-- What the task requires --
One line at a time, check the entries below for the word "list", and copy each line that has it.

*** Block opens ***

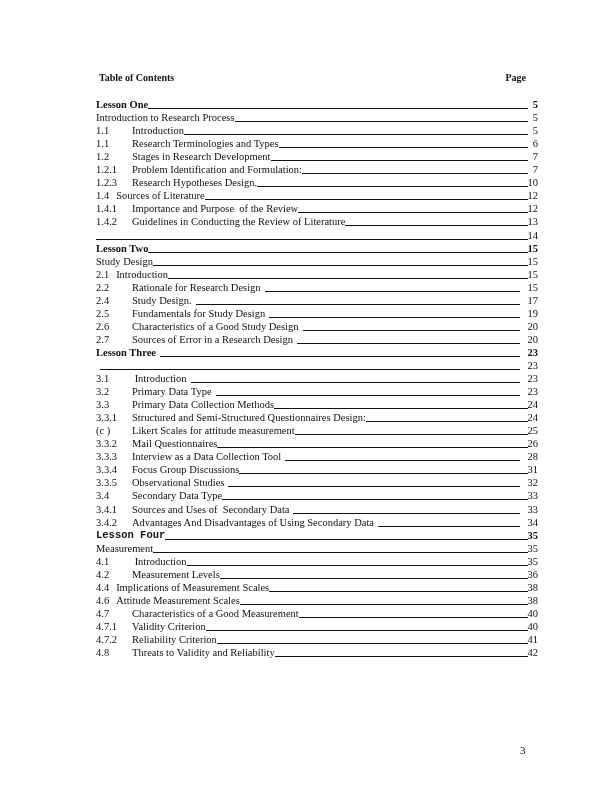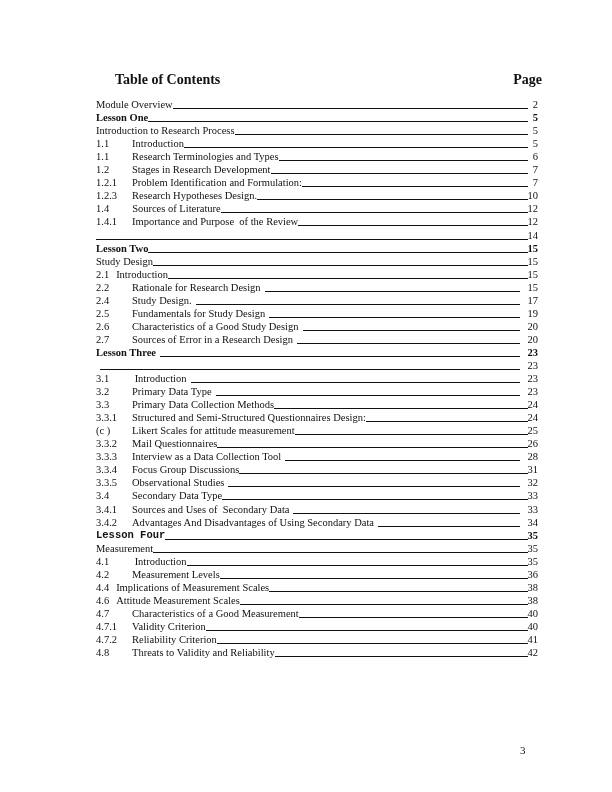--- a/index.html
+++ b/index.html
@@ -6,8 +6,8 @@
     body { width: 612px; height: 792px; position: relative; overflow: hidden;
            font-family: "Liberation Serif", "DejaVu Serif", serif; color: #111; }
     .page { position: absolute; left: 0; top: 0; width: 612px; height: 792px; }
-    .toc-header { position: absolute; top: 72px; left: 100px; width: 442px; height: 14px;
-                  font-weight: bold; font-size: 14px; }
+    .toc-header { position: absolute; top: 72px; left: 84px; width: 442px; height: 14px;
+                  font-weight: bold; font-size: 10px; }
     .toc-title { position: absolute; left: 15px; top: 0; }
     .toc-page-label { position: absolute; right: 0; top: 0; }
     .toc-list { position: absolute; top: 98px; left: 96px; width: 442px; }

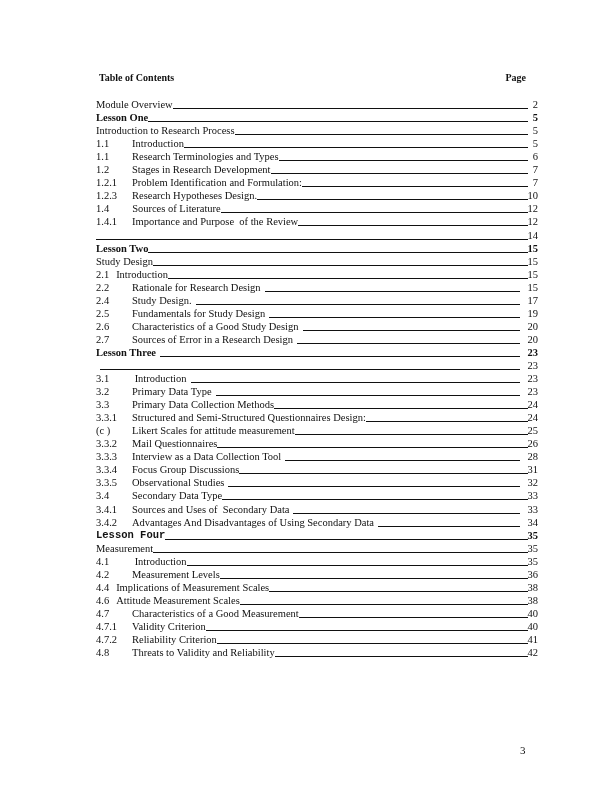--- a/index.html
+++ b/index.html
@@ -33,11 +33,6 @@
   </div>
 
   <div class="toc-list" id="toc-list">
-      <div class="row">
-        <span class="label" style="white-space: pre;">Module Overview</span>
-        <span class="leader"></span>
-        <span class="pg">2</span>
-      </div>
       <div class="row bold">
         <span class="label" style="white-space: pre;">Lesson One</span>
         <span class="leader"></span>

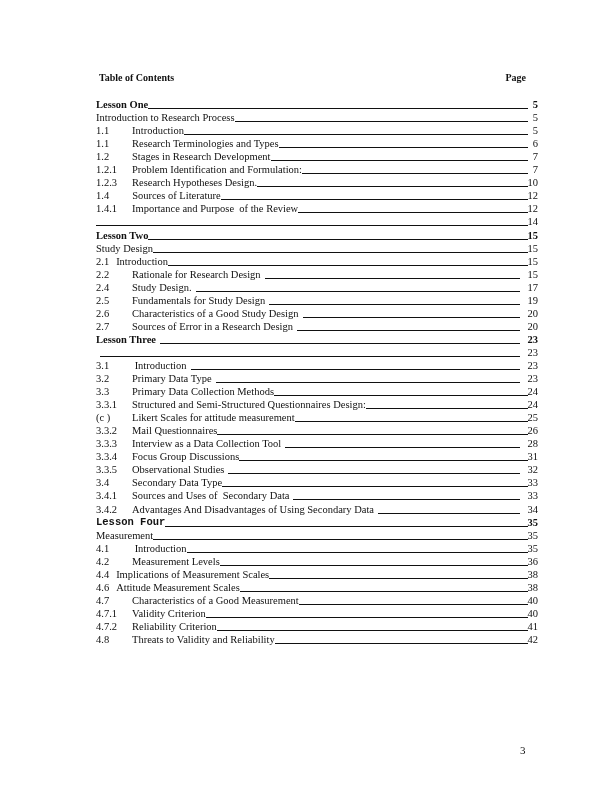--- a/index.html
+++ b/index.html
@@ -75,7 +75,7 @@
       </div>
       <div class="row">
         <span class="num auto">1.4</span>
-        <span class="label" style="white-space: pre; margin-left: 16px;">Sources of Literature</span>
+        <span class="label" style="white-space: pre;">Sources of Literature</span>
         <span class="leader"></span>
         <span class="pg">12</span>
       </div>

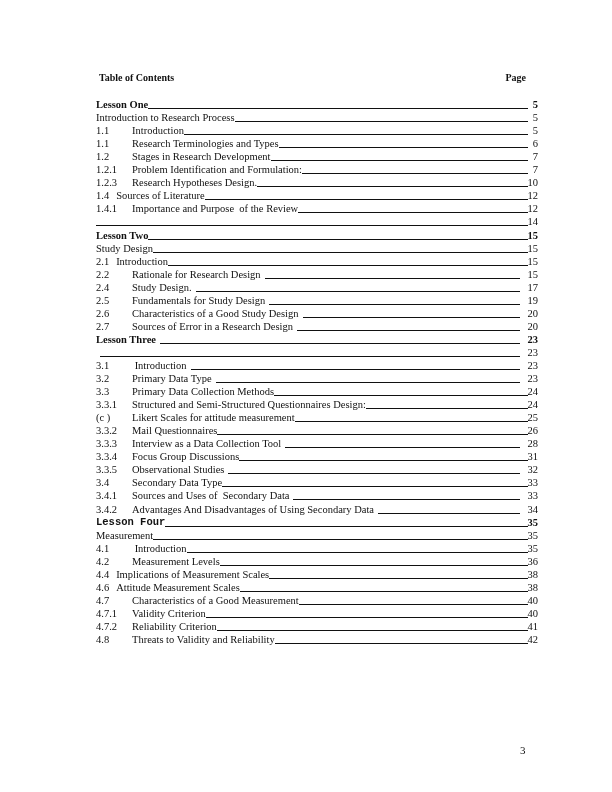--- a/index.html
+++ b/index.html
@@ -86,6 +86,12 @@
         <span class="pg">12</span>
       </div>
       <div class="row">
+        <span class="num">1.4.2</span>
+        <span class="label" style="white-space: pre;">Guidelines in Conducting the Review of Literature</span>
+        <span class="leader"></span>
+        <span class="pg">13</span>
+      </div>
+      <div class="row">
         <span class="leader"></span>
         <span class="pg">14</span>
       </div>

*** Block closes ***
*** Block opens ***

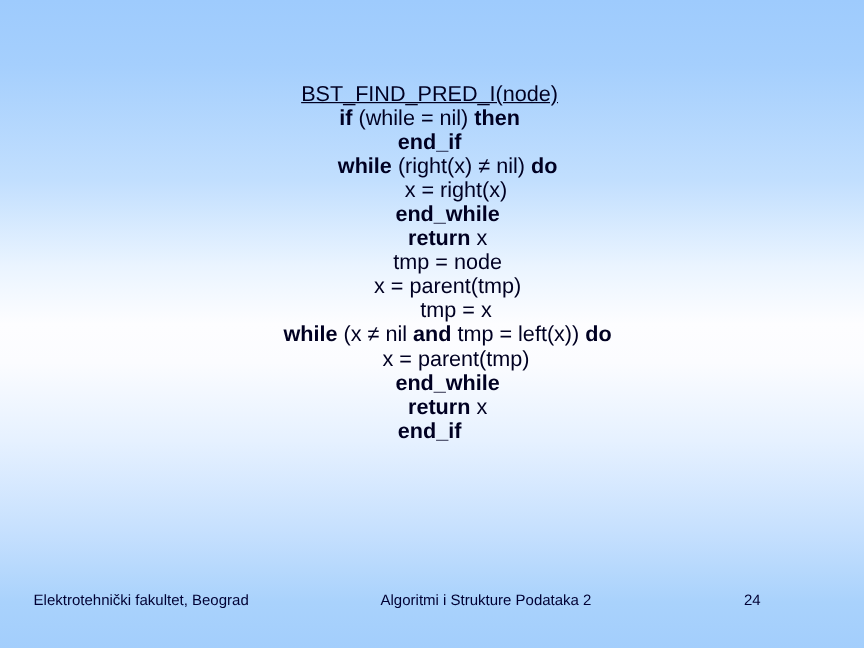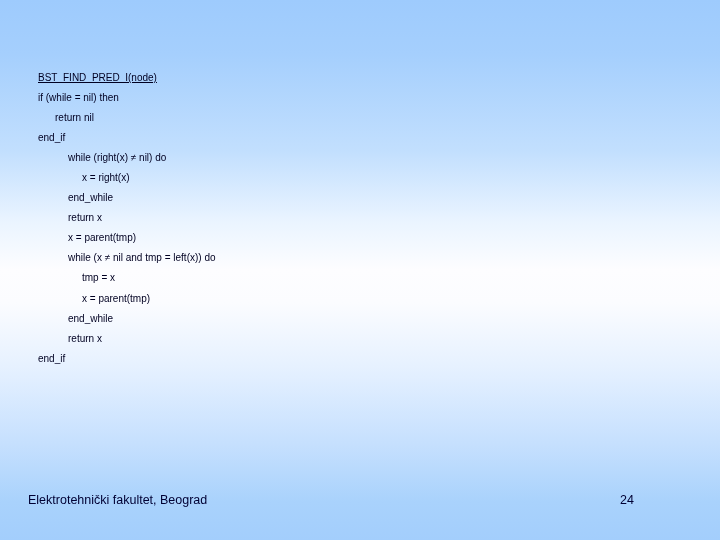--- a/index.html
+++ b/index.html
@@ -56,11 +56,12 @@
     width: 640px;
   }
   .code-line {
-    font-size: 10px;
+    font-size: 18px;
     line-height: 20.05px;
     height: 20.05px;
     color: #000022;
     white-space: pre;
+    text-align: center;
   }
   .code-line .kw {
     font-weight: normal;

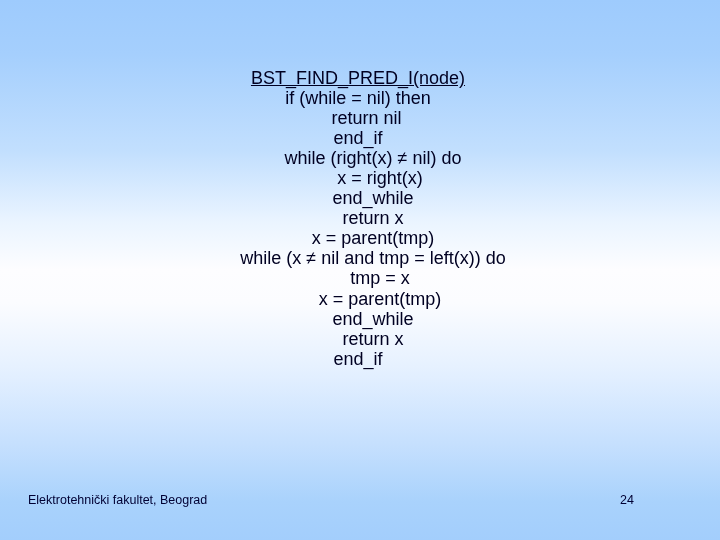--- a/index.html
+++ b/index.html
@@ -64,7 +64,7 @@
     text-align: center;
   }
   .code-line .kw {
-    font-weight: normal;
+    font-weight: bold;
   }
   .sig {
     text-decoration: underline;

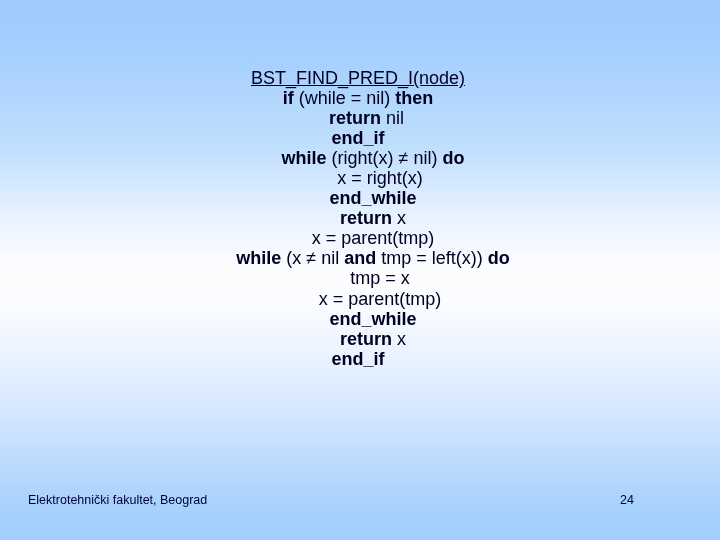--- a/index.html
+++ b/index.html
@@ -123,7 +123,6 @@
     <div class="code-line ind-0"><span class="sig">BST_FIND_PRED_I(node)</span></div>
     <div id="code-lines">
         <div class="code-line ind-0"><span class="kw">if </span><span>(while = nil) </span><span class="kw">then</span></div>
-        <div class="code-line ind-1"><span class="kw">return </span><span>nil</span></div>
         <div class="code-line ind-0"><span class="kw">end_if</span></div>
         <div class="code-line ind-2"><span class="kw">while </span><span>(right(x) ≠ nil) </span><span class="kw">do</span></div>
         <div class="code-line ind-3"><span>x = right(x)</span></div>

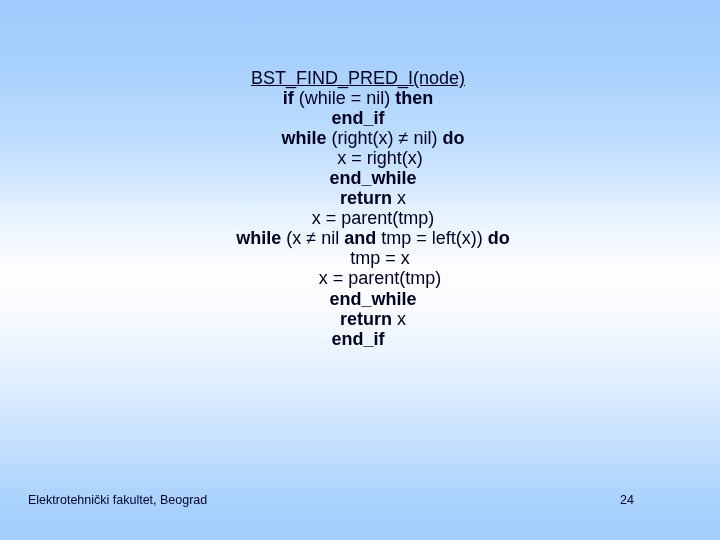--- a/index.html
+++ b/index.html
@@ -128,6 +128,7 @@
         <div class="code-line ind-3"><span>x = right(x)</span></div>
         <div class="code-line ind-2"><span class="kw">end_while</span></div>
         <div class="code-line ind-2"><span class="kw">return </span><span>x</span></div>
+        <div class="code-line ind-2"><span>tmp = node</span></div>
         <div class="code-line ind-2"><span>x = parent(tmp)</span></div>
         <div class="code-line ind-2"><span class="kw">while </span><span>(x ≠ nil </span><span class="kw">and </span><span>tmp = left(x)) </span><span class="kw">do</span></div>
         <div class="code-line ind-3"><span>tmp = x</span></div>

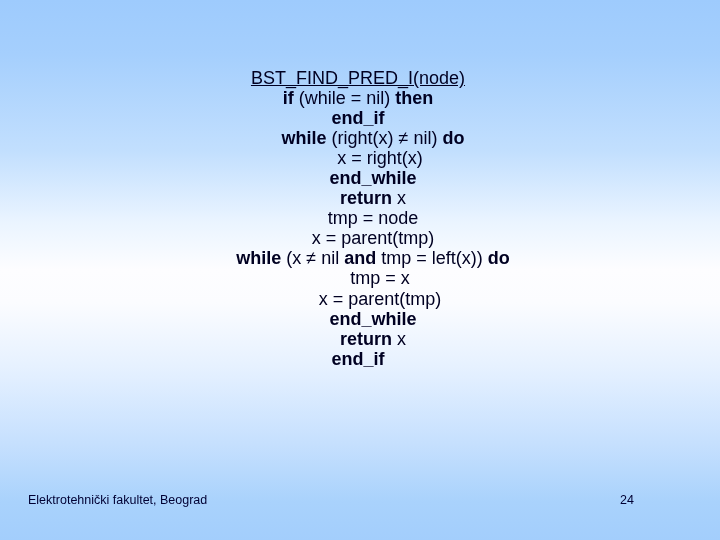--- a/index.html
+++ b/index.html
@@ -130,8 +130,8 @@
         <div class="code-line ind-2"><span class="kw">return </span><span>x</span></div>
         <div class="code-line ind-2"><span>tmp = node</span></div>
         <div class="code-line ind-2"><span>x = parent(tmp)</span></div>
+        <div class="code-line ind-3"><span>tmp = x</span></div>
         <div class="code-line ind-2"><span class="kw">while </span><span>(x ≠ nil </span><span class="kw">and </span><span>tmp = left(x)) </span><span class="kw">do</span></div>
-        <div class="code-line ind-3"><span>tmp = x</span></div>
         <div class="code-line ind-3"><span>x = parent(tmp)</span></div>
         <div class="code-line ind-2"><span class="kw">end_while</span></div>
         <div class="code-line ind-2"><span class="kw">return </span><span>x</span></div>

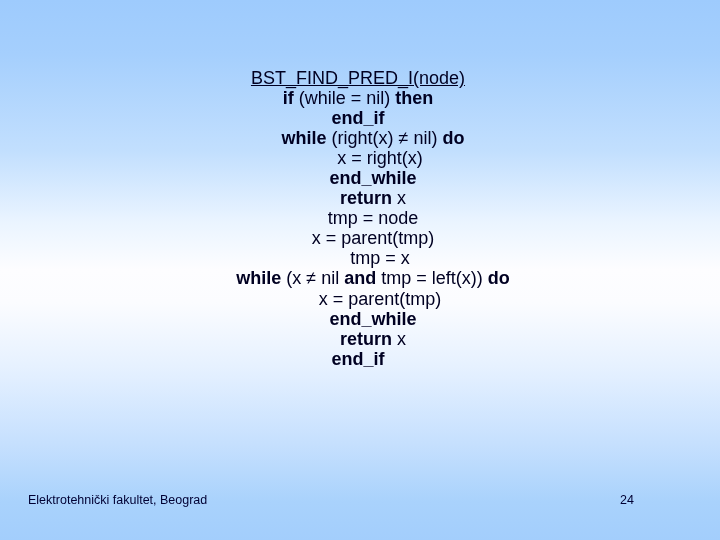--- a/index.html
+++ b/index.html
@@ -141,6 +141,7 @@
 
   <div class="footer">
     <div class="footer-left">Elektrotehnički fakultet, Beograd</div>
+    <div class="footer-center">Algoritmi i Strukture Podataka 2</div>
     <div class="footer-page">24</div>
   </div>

*** Block closes ***

-- Answer for this exercise --
     .toc-list { position: absolute; top: 98px; left: 96px; width: 442px; }
   <div class="toc-list" id="toc-list">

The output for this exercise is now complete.